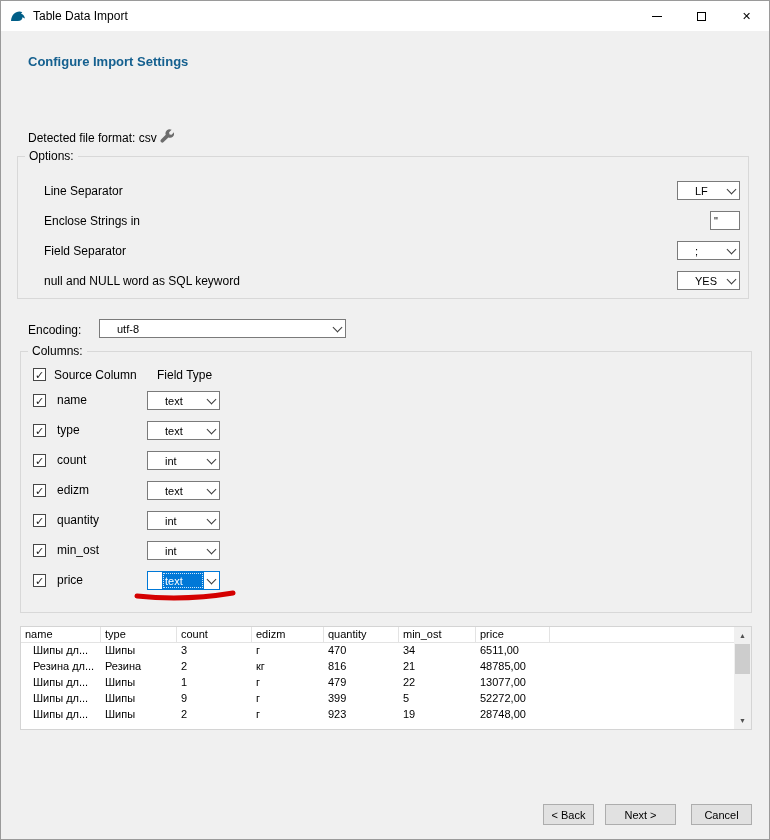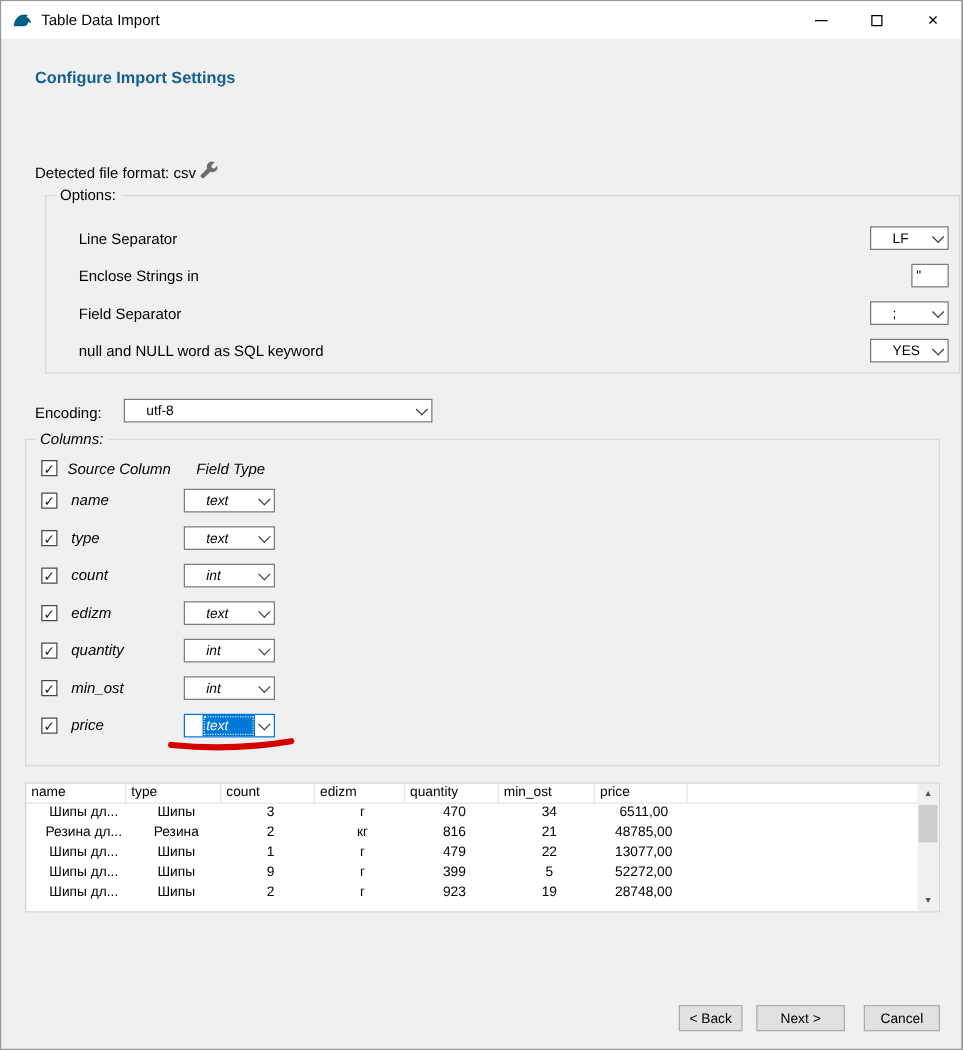--- a/index.html
+++ b/index.html
@@ -27,7 +27,7 @@
   
   .gbox { position:absolute; border:1px solid #d8d8d8; }
   .legend { position:absolute; top:-8px; left:7px; background:#f0f0f0; padding:0 4px; font-size:12px; }
-  #options-box { left:35px; top:155px; width:732px; height:143px;text-align:right; }
+  #options-box { left:16px; top:155px; width:732px; height:143px;text-align:right; }
   #columns-box { left:19px; top:350px; width:732px; height:262px;font-style:italic; }
 
   .opt-label { position:absolute; left:26px; }

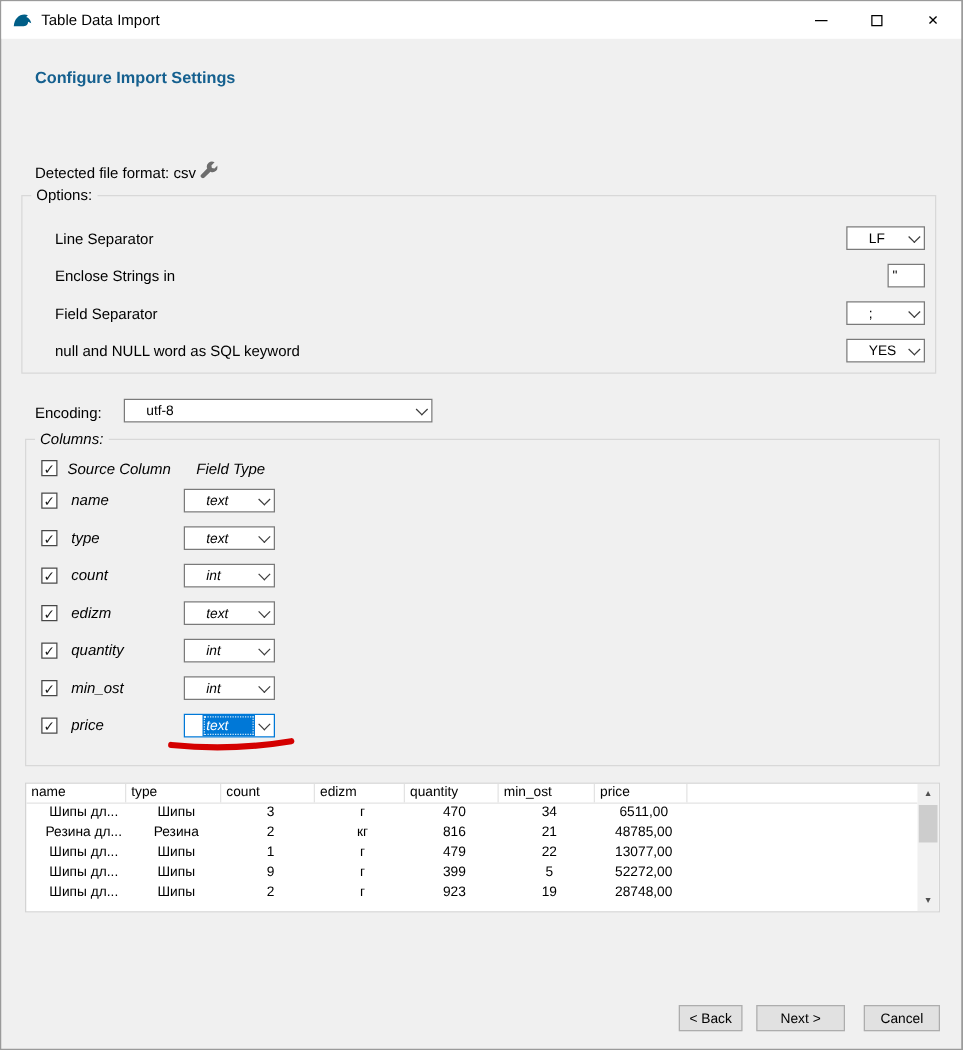--- a/index.html
+++ b/index.html
@@ -28,7 +28,7 @@
   .gbox { position:absolute; border:1px solid #d8d8d8; }
   .legend { position:absolute; top:-8px; left:7px; background:#f0f0f0; padding:0 4px; font-size:12px; }
   #options-box { left:16px; top:155px; width:732px; height:143px;text-align:right; }
-  #columns-box { left:19px; top:350px; width:732px; height:262px;font-style:italic; }
+  #columns-box { left:19px; top:350px; width:732px; height:262px; }
 
   .opt-label { position:absolute; left:26px; }
 

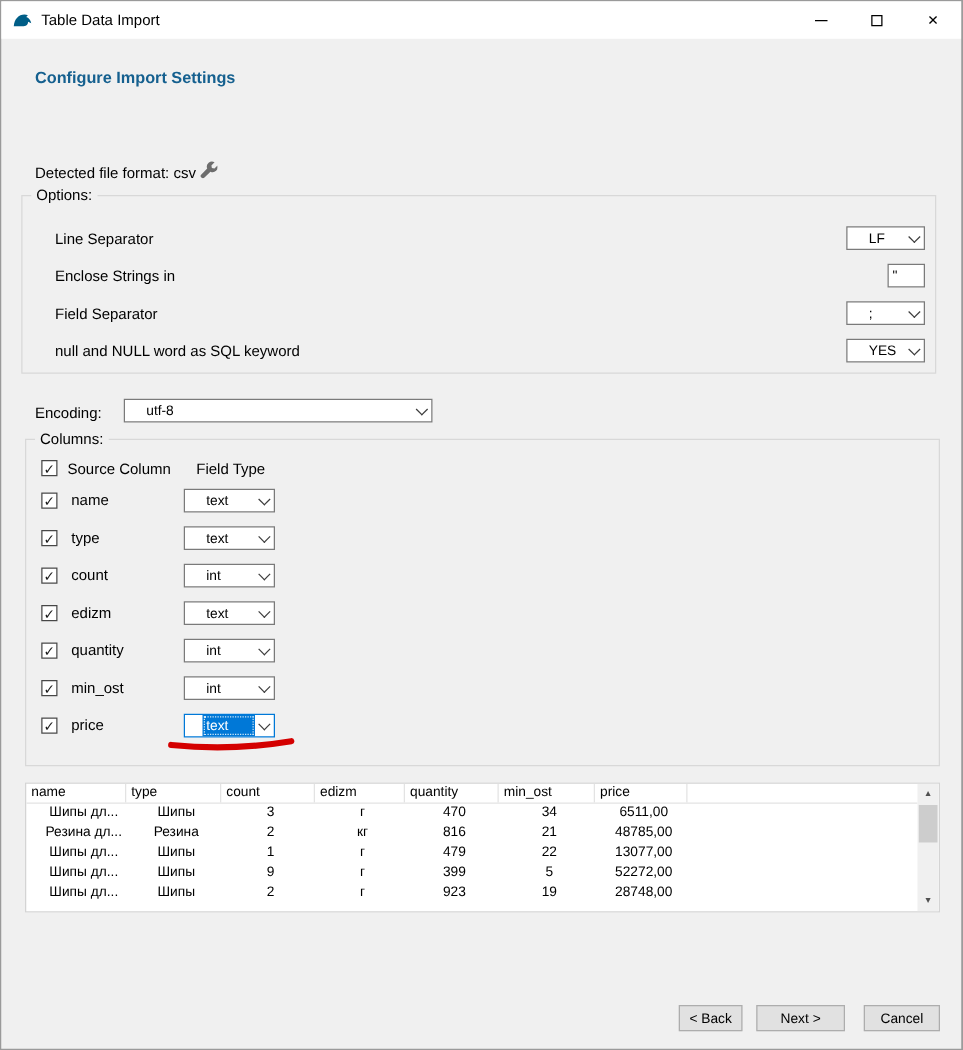--- a/index.html
+++ b/index.html
@@ -81,7 +81,7 @@
            overflow:hidden; white-space:nowrap; }
   .hcell.filler { flex:1; border-right:none; }
   .prow { display:flex; height:16px; margin-right:17px; }
-  .pcell { font-size:11px; padding:1px 0 0 4px; overflow:hidden; white-space:nowrap;text-align:center; }
+  .pcell { font-size:11px; padding:1px 0 0 4px; overflow:hidden; white-space:nowrap; }
   .pcell.first { padding-left:12px; }
   .c0{width:80px} .c1{width:76px} .c2{width:75px} .c3{width:72px}
   .c4{width:75px} .c5{width:77px} .c6{width:74px}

> **WHAT THE TASK ASKS**:
Your answer must be an exact copy of every entry, with no pictures in it.

> **ANSWER SECTION**:
--- a/index.html
+++ b/index.html
@@ -27,7 +27,7 @@
   
   .gbox { position:absolute; border:1px solid #d8d8d8; }
   .legend { position:absolute; top:-8px; left:7px; background:#f0f0f0; padding:0 4px; font-size:12px; }
-  #options-box { left:35px; top:155px; width:732px; height:143px;text-align:right; }
+  #options-box { left:16px; top:155px; width:732px; height:143px;text-align:right; }
   #columns-box { left:19px; top:350px; width:732px; height:262px;font-style:italic; }
 
   .opt-label { position:absolute; left:26px; }

--- a/index.html
+++ b/index.html
@@ -28,7 +28,7 @@
   .gbox { position:absolute; border:1px solid #d8d8d8; }
   .legend { position:absolute; top:-8px; left:7px; background:#f0f0f0; padding:0 4px; font-size:12px; }
   #options-box { left:16px; top:155px; width:732px; height:143px;text-align:right; }
-  #columns-box { left:19px; top:350px; width:732px; height:262px;font-style:italic; }
+  #columns-box { left:19px; top:350px; width:732px; height:262px; }
 
   .opt-label { position:absolute; left:26px; }
 

--- a/index.html
+++ b/index.html
@@ -81,7 +81,7 @@
            overflow:hidden; white-space:nowrap; }
   .hcell.filler { flex:1; border-right:none; }
   .prow { display:flex; height:16px; margin-right:17px; }
-  .pcell { font-size:11px; padding:1px 0 0 4px; overflow:hidden; white-space:nowrap;text-align:center; }
+  .pcell { font-size:11px; padding:1px 0 0 4px; overflow:hidden; white-space:nowrap; }
   .pcell.first { padding-left:12px; }
   .c0{width:80px} .c1{width:76px} .c2{width:75px} .c3{width:72px}
   .c4{width:75px} .c5{width:77px} .c6{width:74px}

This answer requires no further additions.